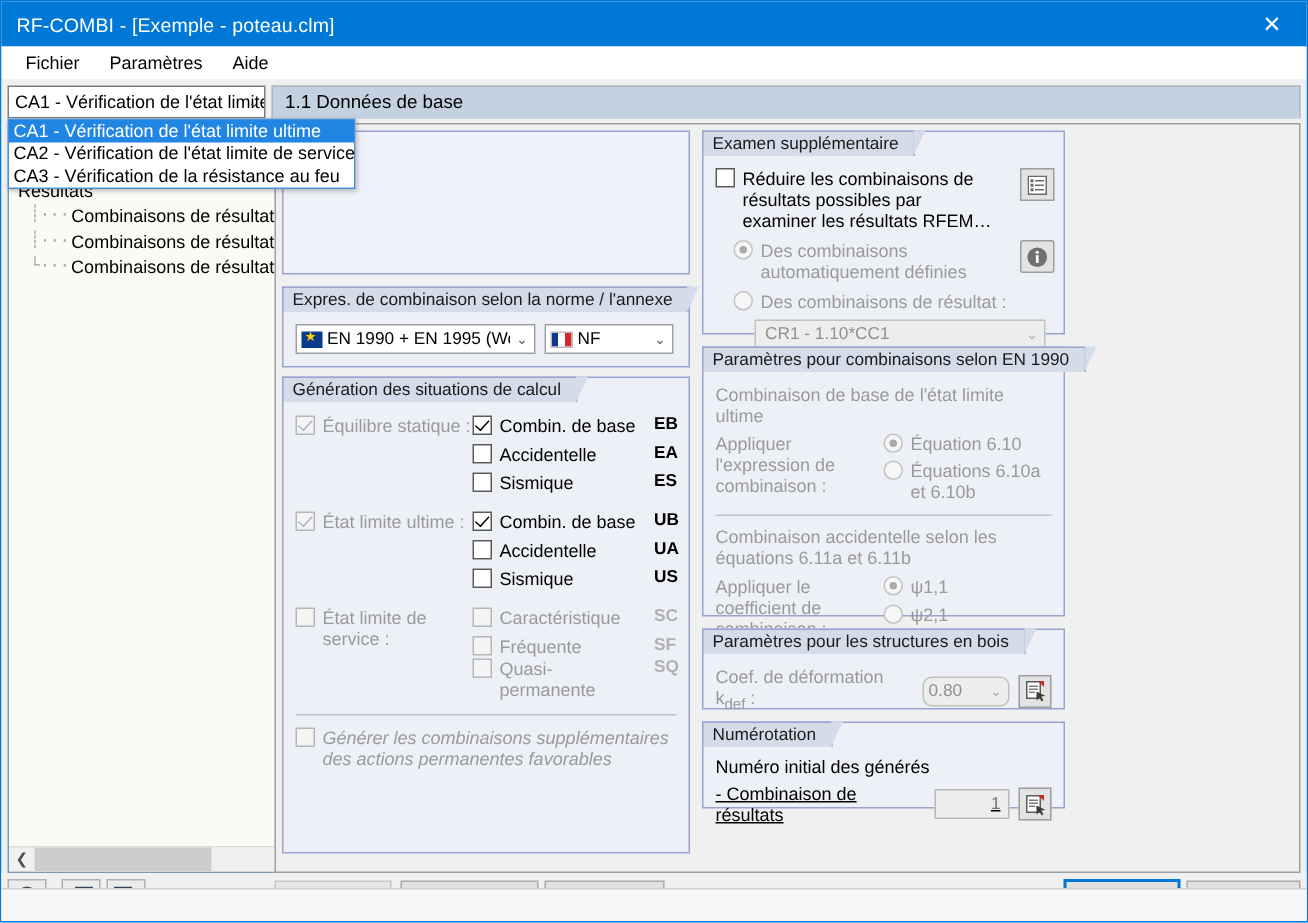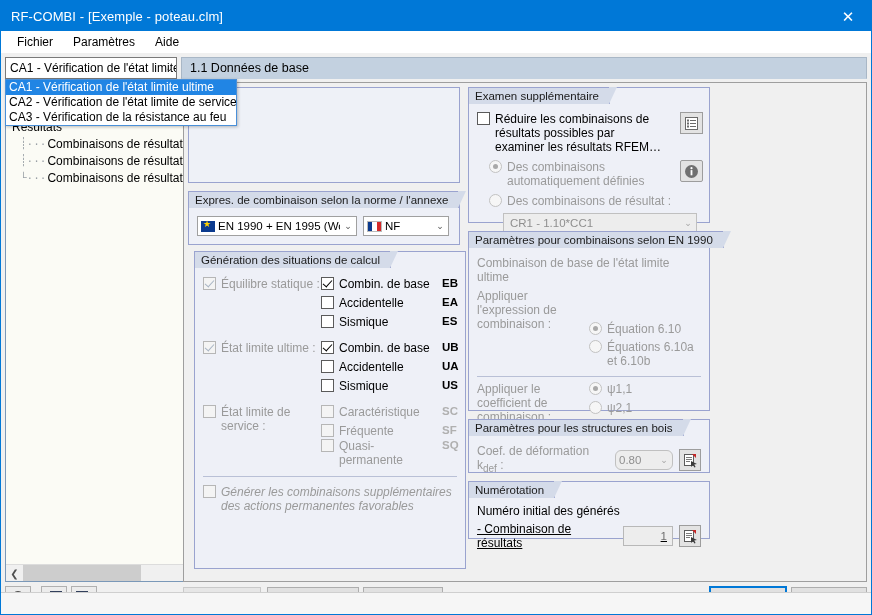--- a/index.html
+++ b/index.html
@@ -306,21 +306,21 @@
               </div>
               <div class="combo" style="width:86px;">
                 <span class="flagFR"></span>
                 <span class="cv">NF</span>
                 <span class="ca">⌄</span>
               </div>
             </div>
           </div>
         </div>
 
-        <div class="gb" style="left:10px; top:168px; width:272px; height:318px;">
+        <div class="gb" style="left:4px; top:168px; width:272px; height:318px;">
           <div class="gbtitle">Génération des situations de calcul</div>
           <div class="gbbody">
 
             <div style="display:flex; padding:8px 0 0 8px;">
               <div class="row" style="width:118px;">
                 <span class="cbx chk dis"></span>
                 <span class="lbl dis">Équilibre statique :</span>
               </div>
               <div style="flex:1;">
                 <div class="row" style="margin-bottom:5px;">
@@ -444,31 +444,32 @@
           </div>
         </div>
 
         <div class="gb" style="left:284px; top:148px; width:242px; height:180px;">
           <div class="gbtitle">Paramètres pour combinaisons selon EN 1990</div>
           <div class="gbbody">
             <div class="lbl dis" style="padding:7px 8px 0 8px;">Combinaison de base de l'état limite ultime</div>
             <div style="display:flex; padding:5px 8px 0 8px;">
               <div class="lbl dis" style="width:112px;">Appliquer l'expression de combinaison :</div>
               <div style="flex:1;">
-                <div class="row" style="margin-bottom:4px;margin-top:33px;">
+                <div class="row" style="margin-bottom:4px;">
                   <span class="rdo on dis"></span>
                   <span class="lbl dis">Équation 6.10</span>
                 </div>
                 <div class="row">
                   <span class="rdo dis"></span>
                   <span class="lbl dis" style="width:90px;">Équations 6.10a et 6.10b</span>
                 </div>
               </div>
             </div>
             <div class="hr" style="margin:8px 8px 0 8px;"></div>
+            <div class="lbl dis" style="padding:7px 8px 0 8px; width:210px;">Combinaison accidentelle selon les équations 6.11a et 6.11b</div>
             <div style="display:flex; padding:5px 8px 0 8px;">
               <div class="lbl dis" style="width:112px;">Appliquer le coefficient de combinaison :</div>
               <div style="flex:1;">
                 <div class="row" style="margin-bottom:5px;">
                   <span class="rdo on dis"></span>
                   <span class="lbl dis">ψ1,1</span>
                 </div>
                 <div class="row">
                   <span class="rdo dis"></span>
                   <span class="lbl dis">ψ2,1</span>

THE PROBLEM:
Only a number should be given: the count of lines above that contain the word "bottom".

ANSWER SECTION:
4